Emails between Gould and Elizabeth Riel trying to schedule a phone call.

Emails between Gould and Elizabeth Riel trying to schedule a phone call.

The delay in connecting did not help the atmosphere for the eventual telephone conversation. As the day progressed, Gould became increasingly annoyed by what Riel had not disclosed during the hiring process. His annoyance became focused on four prior political activities that seemed particularly partisan: Riel’s financial contribution to the 2006 attack mailer on O’Connor; her being an active volunteer on McKeown’s 2006 reelection campaign (and donating to it); her being one of the founding members of SMCLC; and her being one of the leaders in the 2008 RIFT campaign.

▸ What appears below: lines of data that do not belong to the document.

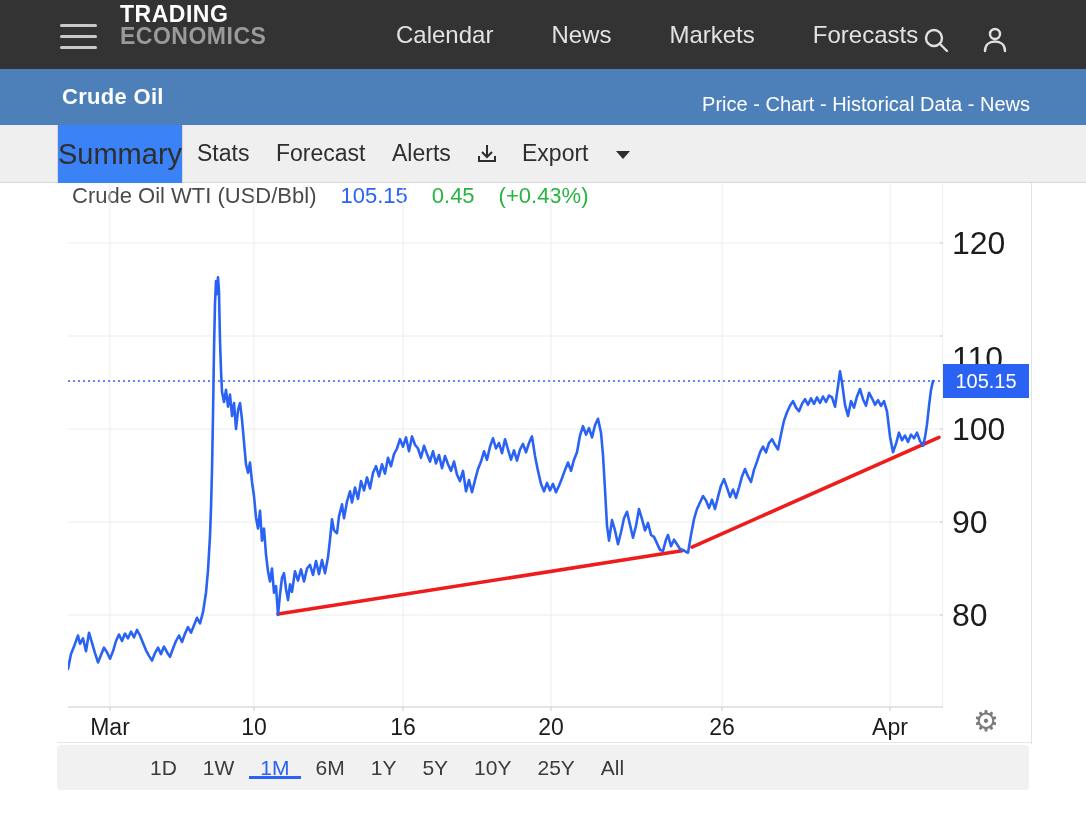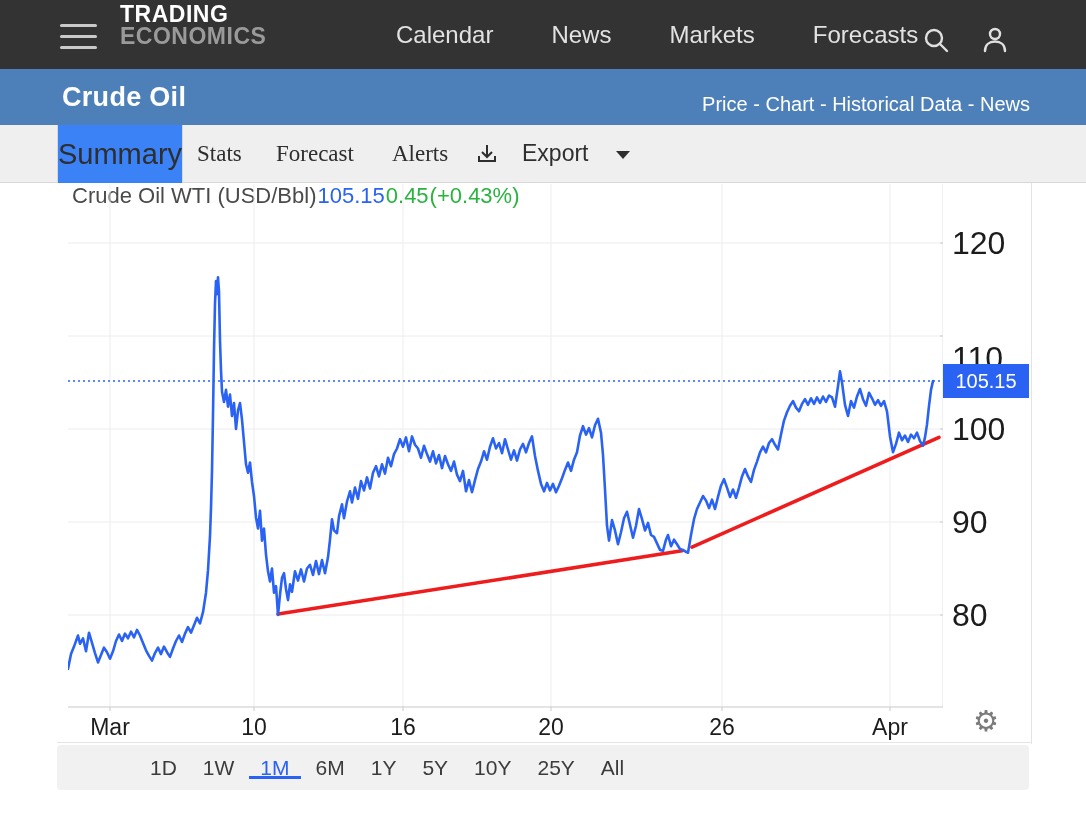"Crude Oil" .page-title { font-size: 27px -> 22px }
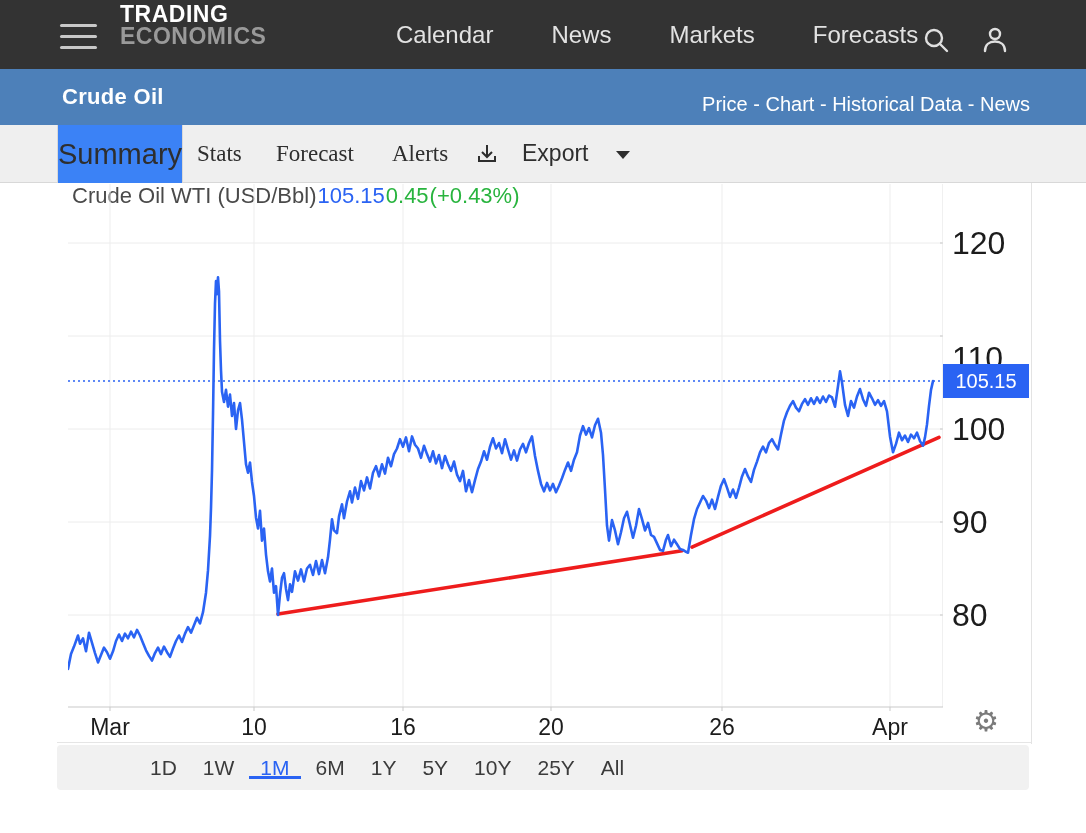"Stats" .tab-plain { font-family: Liberation Serif, serif -> none }
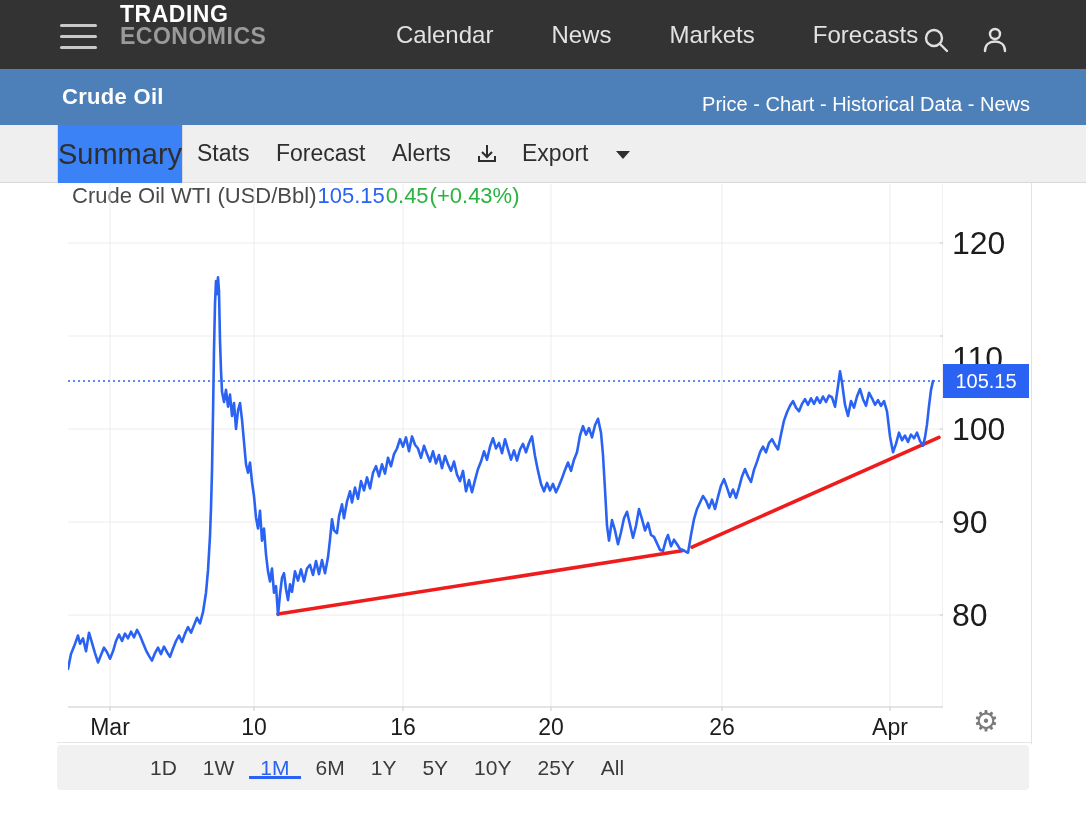"Crude Oil WTI (USD/Bbl)" .chart-title-row { gap: 1px -> 24px }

Gould’s increasing frustration was reflected in two emails that he sent to O’Connor Friday afternoon before speaking to Riel. In them he first raises the possibility, if Riel can’t give him assurances that she’ll be able to work with all the councilmembers, of rescinding the job offer. (Gould always wrote as if Riel had only been offered the job, not that she’d accepted the offer and been employed). In the first email he writes, “if she insists that she can discharge the full duties of the position, then I must allow her to begin work.” He says that he will discuss the matter with City Attorney Marsha Moutrie to see what his options are; from the email it’s clear that he believed that Riel’s job was under civil service and that she might have job protections that could prevent him from terminating her employment.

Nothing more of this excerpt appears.